### YOUR ASSIGNMENT:
Once the pictures are removed, return each record below exactly as written.

### SOURCE MATERIAL:
= Beginning of Section =
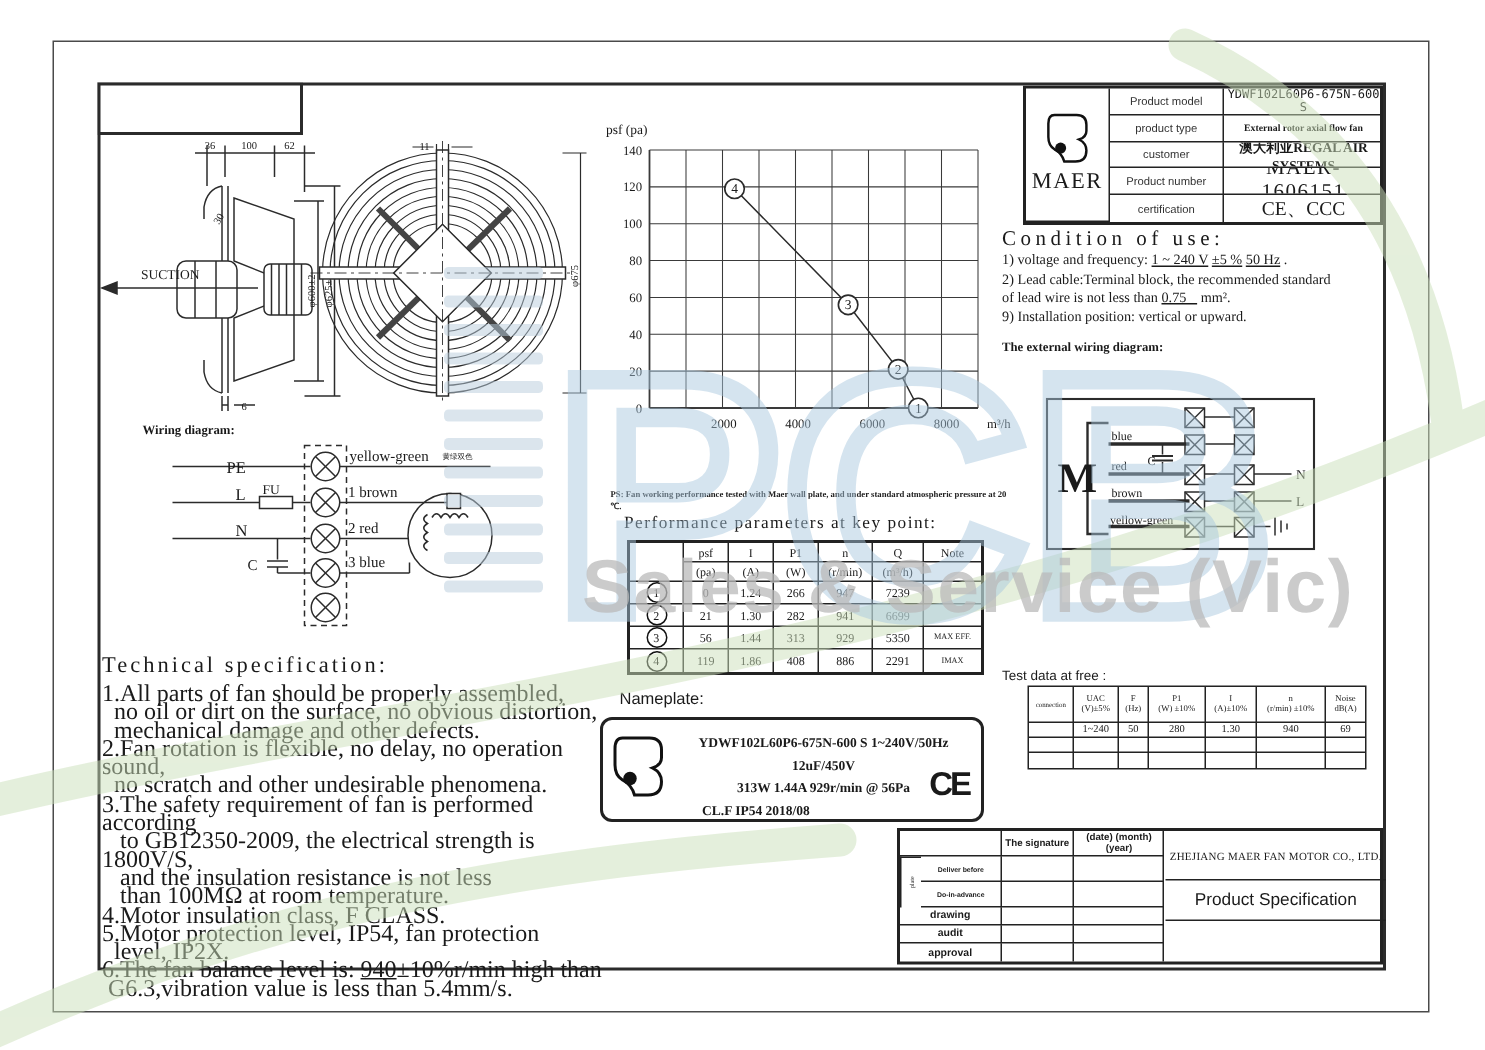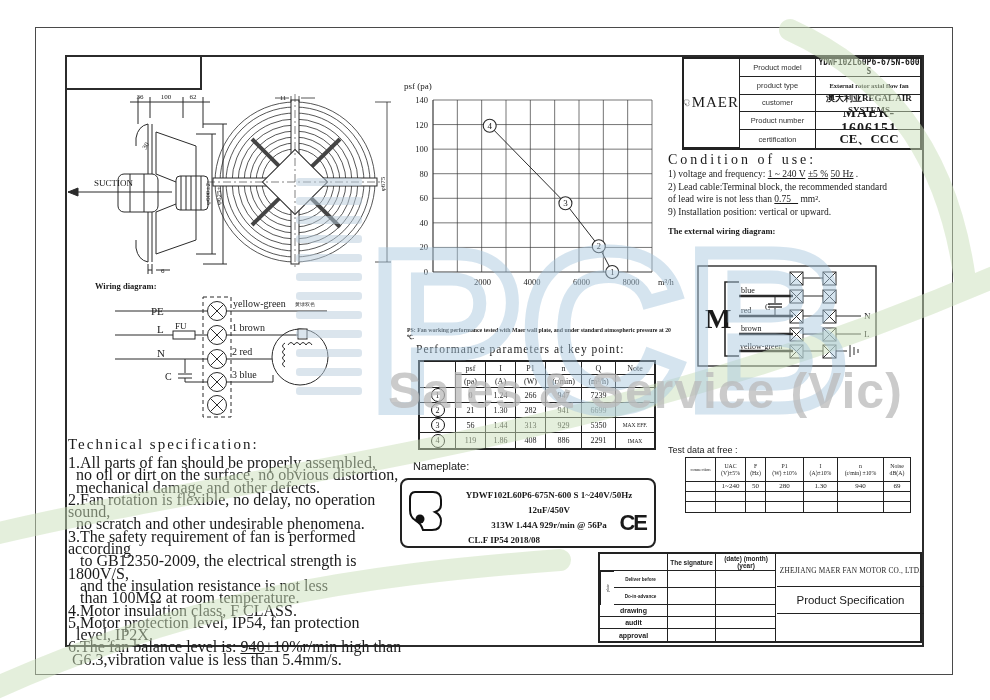--- a/index.html
+++ b/index.html
@@ -20,7 +20,7 @@
   .pt-brand{grid-row:1/6;gap:2px;}
   .pt-brand .brand-name{font-size:15px;letter-spacing:1px;}
   .pt-l{font-size:7.5px;color:#333;font-family:"Liberation Sans",sans-serif;}
-  .pt-v{border-right:none !important;font-weight:bold;}
+  .pt-v{border-right:none !important;}
   .v-model{font-size:8px;font-family:"DejaVu Sans Mono",monospace;}
   .v-type{font-size:6.5px;font-weight:bold;}
   .v-cust{font-size:9px;font-weight:bold;}

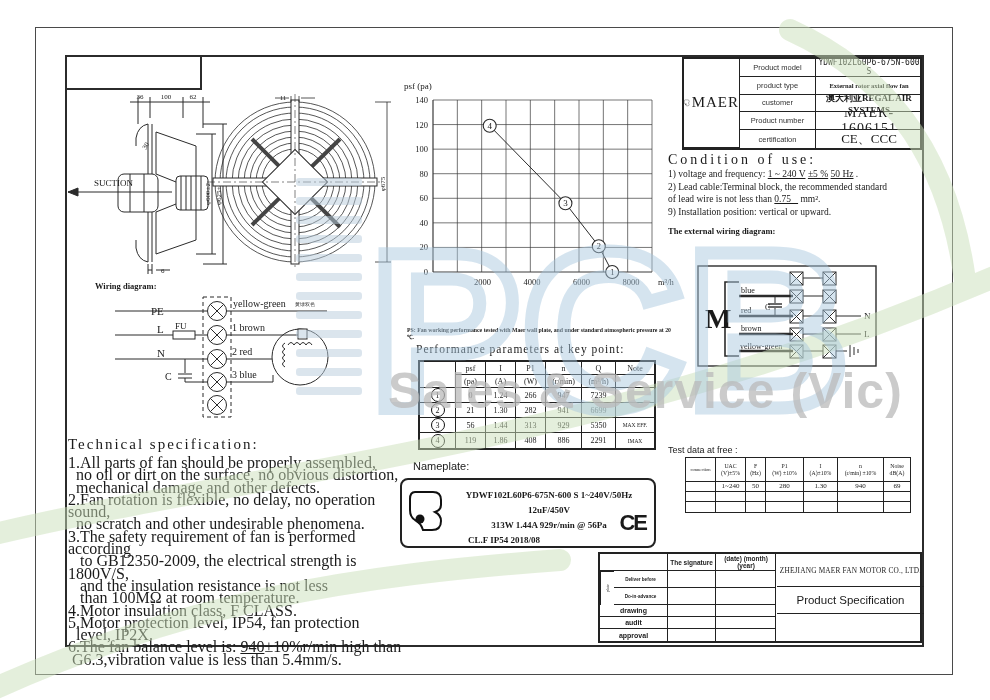--- a/index.html
+++ b/index.html
@@ -17,7 +17,7 @@
       display:grid;grid-template-columns:56px 76px 106px;grid-template-rows:repeat(5,1fr);
       border:2px solid #222;box-sizing:border-box;}
   .prod-table>div{border-right:1px solid #222;border-bottom:1px solid #222;display:flex;align-items:center;justify-content:center;text-align:center;overflow:hidden;}
-  .pt-brand{grid-row:1/6;gap:2px;}
+  .pt-brand{grid-row:1/6;flex-direction:column;gap:2px;}
   .pt-brand .brand-name{font-size:15px;letter-spacing:1px;}
   .pt-l{font-size:7.5px;color:#333;font-family:"Liberation Sans",sans-serif;}
   .pt-v{border-right:none !important;}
= End of Section =
### ANSWER FOR THE TASK:
--- a/index.html
+++ b/index.html
@@ -20,7 +20,7 @@
   .pt-brand{grid-row:1/6;gap:2px;}
   .pt-brand .brand-name{font-size:15px;letter-spacing:1px;}
   .pt-l{font-size:7.5px;color:#333;font-family:"Liberation Sans",sans-serif;}
-  .pt-v{border-right:none !important;font-weight:bold;}
+  .pt-v{border-right:none !important;}
   .v-model{font-size:8px;font-family:"DejaVu Sans Mono",monospace;}
   .v-type{font-size:6.5px;font-weight:bold;}
   .v-cust{font-size:9px;font-weight:bold;}

--- a/index.html
+++ b/index.html
@@ -17,7 +17,7 @@
       display:grid;grid-template-columns:56px 76px 106px;grid-template-rows:repeat(5,1fr);
       border:2px solid #222;box-sizing:border-box;}
   .prod-table>div{border-right:1px solid #222;border-bottom:1px solid #222;display:flex;align-items:center;justify-content:center;text-align:center;overflow:hidden;}
-  .pt-brand{grid-row:1/6;gap:2px;}
+  .pt-brand{grid-row:1/6;flex-direction:column;gap:2px;}
   .pt-brand .brand-name{font-size:15px;letter-spacing:1px;}
   .pt-l{font-size:7.5px;color:#333;font-family:"Liberation Sans",sans-serif;}
   .pt-v{border-right:none !important;}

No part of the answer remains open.